→ Action item: Where a line of the records contains the word "number", show that line.

::::

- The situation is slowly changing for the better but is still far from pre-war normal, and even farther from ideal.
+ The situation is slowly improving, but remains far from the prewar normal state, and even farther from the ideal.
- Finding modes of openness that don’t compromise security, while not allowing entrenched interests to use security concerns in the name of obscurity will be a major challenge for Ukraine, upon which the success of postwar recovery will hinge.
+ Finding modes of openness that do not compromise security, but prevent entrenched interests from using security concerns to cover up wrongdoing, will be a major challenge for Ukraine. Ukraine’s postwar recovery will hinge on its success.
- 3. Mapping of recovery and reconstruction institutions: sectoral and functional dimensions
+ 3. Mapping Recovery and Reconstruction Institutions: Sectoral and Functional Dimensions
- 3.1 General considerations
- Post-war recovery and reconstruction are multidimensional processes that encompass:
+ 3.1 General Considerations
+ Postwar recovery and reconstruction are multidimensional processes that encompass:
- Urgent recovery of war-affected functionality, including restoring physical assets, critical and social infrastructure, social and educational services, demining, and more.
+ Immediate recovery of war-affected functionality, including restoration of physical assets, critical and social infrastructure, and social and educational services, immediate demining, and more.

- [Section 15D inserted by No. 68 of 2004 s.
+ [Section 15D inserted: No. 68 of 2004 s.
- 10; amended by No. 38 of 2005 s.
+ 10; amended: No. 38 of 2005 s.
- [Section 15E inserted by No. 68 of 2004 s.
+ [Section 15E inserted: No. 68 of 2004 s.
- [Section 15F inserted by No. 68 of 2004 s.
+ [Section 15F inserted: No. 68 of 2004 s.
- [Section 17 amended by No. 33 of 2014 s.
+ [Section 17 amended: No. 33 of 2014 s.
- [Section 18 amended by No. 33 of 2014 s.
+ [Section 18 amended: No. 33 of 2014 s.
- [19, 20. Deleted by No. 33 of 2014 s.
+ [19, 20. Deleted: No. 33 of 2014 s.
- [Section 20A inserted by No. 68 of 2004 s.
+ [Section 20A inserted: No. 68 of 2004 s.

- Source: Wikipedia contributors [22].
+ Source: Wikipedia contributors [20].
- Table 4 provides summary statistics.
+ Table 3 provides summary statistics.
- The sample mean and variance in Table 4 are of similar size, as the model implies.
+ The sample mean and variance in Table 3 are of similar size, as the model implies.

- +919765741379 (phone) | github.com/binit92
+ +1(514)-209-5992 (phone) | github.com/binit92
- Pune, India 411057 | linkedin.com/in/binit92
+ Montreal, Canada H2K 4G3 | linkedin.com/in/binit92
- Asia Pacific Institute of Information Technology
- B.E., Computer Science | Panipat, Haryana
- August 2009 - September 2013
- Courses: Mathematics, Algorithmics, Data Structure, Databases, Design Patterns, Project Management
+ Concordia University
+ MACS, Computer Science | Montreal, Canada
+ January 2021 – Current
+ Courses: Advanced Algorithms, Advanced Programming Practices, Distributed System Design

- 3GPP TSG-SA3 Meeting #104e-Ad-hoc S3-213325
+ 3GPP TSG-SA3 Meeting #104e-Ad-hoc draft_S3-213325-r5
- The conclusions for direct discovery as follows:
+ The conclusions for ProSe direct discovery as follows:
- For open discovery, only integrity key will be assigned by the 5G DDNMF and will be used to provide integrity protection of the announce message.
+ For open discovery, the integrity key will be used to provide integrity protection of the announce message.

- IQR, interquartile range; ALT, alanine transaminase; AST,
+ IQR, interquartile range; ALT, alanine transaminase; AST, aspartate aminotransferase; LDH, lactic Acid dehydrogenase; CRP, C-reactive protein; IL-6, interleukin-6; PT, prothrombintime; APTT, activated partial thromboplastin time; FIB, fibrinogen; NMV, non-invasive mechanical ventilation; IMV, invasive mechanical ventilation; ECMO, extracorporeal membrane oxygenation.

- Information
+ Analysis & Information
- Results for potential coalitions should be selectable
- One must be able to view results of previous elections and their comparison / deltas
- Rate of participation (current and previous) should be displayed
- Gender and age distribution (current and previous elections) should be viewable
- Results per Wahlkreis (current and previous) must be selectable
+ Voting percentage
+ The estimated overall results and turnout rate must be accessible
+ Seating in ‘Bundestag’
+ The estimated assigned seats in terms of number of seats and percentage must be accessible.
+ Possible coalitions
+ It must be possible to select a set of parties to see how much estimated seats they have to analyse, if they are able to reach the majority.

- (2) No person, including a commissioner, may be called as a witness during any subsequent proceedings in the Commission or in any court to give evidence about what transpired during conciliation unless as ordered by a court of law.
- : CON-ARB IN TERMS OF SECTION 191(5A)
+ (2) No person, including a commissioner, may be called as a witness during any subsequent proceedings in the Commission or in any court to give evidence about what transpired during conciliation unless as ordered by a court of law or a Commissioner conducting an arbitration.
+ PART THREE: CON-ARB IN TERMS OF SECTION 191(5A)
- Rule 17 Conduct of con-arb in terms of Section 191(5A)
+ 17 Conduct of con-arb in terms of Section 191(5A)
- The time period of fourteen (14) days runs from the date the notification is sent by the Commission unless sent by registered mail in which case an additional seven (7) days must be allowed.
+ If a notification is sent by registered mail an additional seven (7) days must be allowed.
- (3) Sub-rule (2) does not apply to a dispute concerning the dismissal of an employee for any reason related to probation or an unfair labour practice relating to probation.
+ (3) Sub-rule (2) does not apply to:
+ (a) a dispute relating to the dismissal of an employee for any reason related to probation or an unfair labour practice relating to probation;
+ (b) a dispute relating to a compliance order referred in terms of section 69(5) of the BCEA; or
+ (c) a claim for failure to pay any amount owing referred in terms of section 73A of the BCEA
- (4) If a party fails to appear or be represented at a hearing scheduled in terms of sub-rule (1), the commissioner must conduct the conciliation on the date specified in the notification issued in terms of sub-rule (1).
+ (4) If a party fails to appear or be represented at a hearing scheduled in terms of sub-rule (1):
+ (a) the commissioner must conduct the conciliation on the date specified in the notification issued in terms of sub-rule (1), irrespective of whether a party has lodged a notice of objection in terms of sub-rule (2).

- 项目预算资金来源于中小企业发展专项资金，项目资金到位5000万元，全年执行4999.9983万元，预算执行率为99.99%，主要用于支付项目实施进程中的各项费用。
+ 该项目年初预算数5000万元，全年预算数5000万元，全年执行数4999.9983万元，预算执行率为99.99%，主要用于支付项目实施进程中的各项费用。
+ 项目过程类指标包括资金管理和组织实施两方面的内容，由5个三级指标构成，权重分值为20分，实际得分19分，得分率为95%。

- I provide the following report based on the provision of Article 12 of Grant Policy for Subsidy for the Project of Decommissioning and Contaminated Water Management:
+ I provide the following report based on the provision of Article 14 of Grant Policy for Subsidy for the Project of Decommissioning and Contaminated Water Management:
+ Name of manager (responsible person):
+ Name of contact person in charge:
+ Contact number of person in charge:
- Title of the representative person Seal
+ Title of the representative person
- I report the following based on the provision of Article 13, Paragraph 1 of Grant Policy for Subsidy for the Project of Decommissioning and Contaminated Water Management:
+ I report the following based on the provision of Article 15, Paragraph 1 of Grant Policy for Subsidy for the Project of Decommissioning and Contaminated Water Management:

::::

→ Answer area:
+ The estimated assigned seats in terms of number of seats and percentage must be accessible.
+ Contact number of person in charge:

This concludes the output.